Search code examples
scalaapache-spark-sqlwindow-functionsapache-spark-ml

Spark ML Transformer - aggregate over a window using rangeBetween


I would like to create custom Spark ML Transformer that applies an aggregation function within rolling window with the construct over window. I would like to be able to use this transformer in Spark ML Pipeline.

I would like to achieve something that could be done quite easily with withColumn as given in this answer

Spark Window Functions - rangeBetween dates

for example:

val w = Window.orderBy(col("unixTimeMS")).rangeBetween(0, 700)
val df_new = df.withColumn("cts", sum("someColumnName").over(w))

Where

  • df is my dataframe
  • unixTimeMS is unix time in milliseconds
  • someColumnName is some column that I want to perform aggregation. In this example I do a sum over the rows within the window.
  • the window w includes current transaction and all transactions within 700 ms from the current transaction.

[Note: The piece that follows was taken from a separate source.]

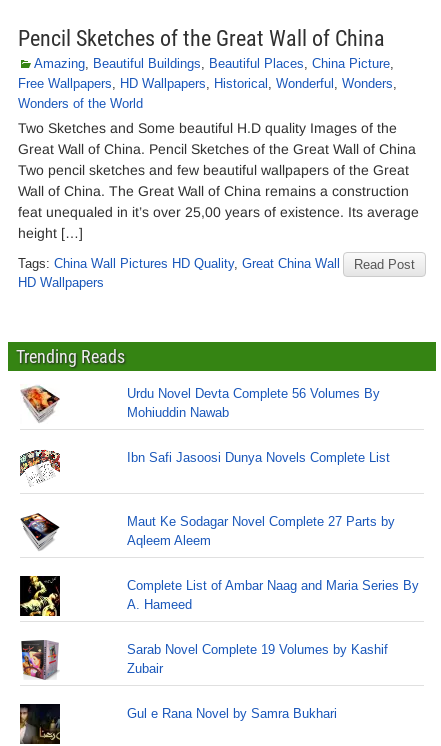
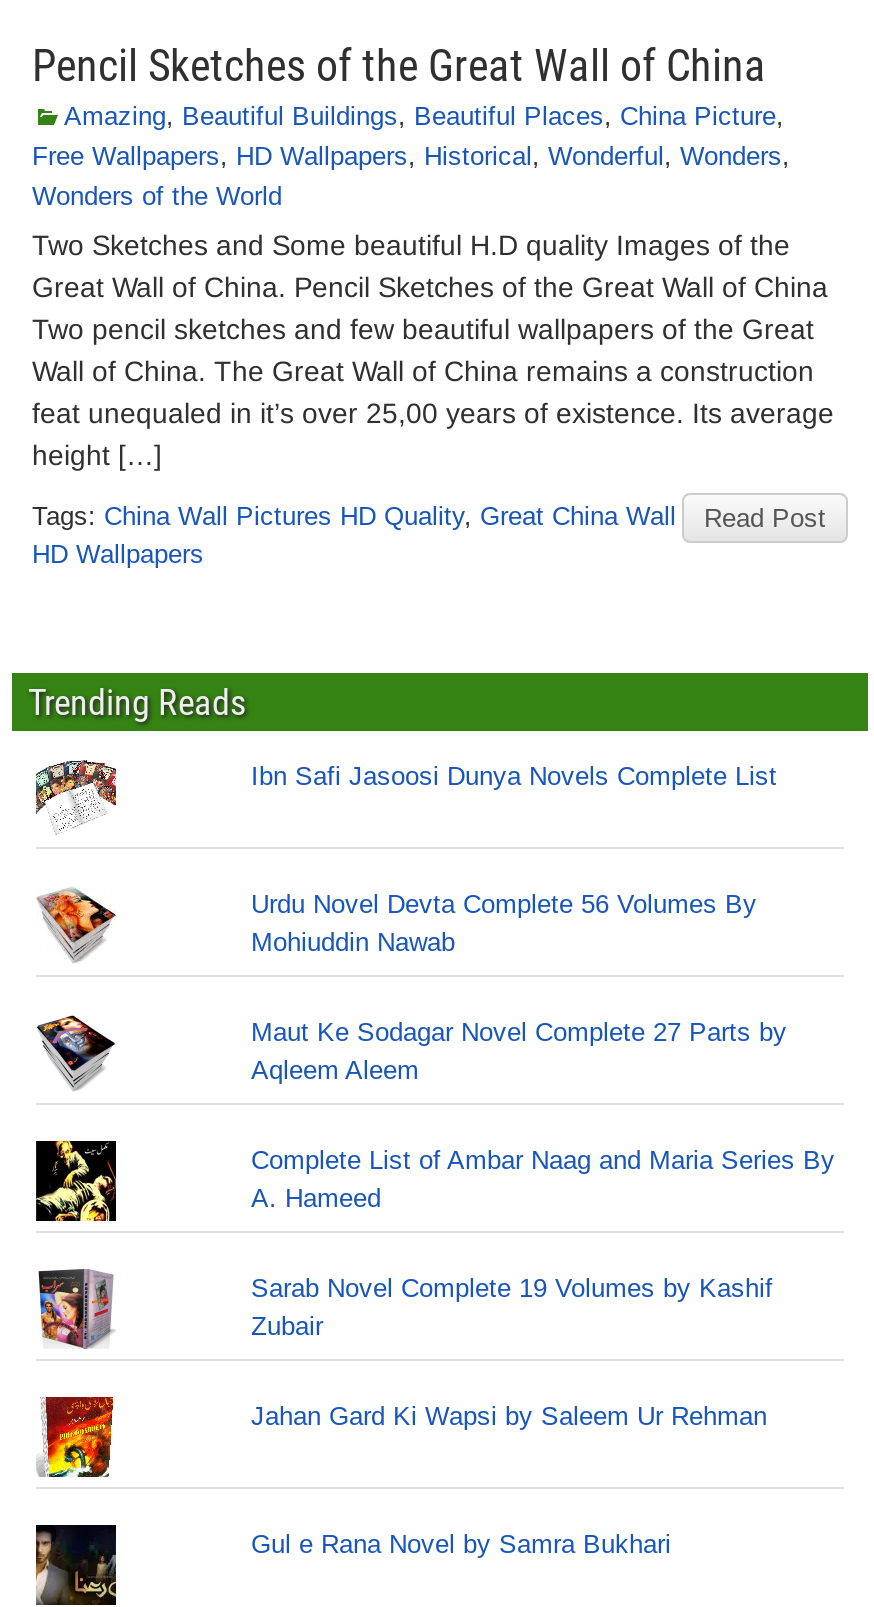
moved [19,449,61,486] -> [34,759,118,833]: [image]
moved [128,450,390,465] -> [251,761,777,791]: Ibn Safi Jasoosi Dunya Novels Complete List
none -> [38,1395,114,1479] [image]
none -> [251,1401,767,1431] Jahan Gard Ki Wapsi by Saleem Ur Rehman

Is it possible to put such window aggregation into Spark ML Transformer?

I was able to achieve something similar with Spark ML SQLTransformer where the

val query = """SELECT *,
              sum(someColumnName) over (order by unixTimeMS) as cts
              FROM __THIS__"""

new SQLTransformer().setStatement(query)

But I can't figure out how to use rangeBetween in SQL to select period of time. Not just number of rows. I need specific period of time with respect to unixTimeMS of the current row.

I understand the Unary Transforme is not the way to do it because I need to make an aggregate. Do I need to define a UDAF (user defined aggregate function) and use it in SQLTransformer? I wasn't able to find any example of UDAF containing window function.


Solution

  • I am answering my own question for the future reference. I ended up using SQLTransformer. Just like the window function in the example where I use range between:

    val query = SELECT *,
    sum(dollars) over (
          partition by Numerocarte
          order by UnixTime
          range between 1000 preceding and 200 following) as cts
          FROM __THIS__"
    

    Where 1000 and 200 in range between relate to units of the order by column.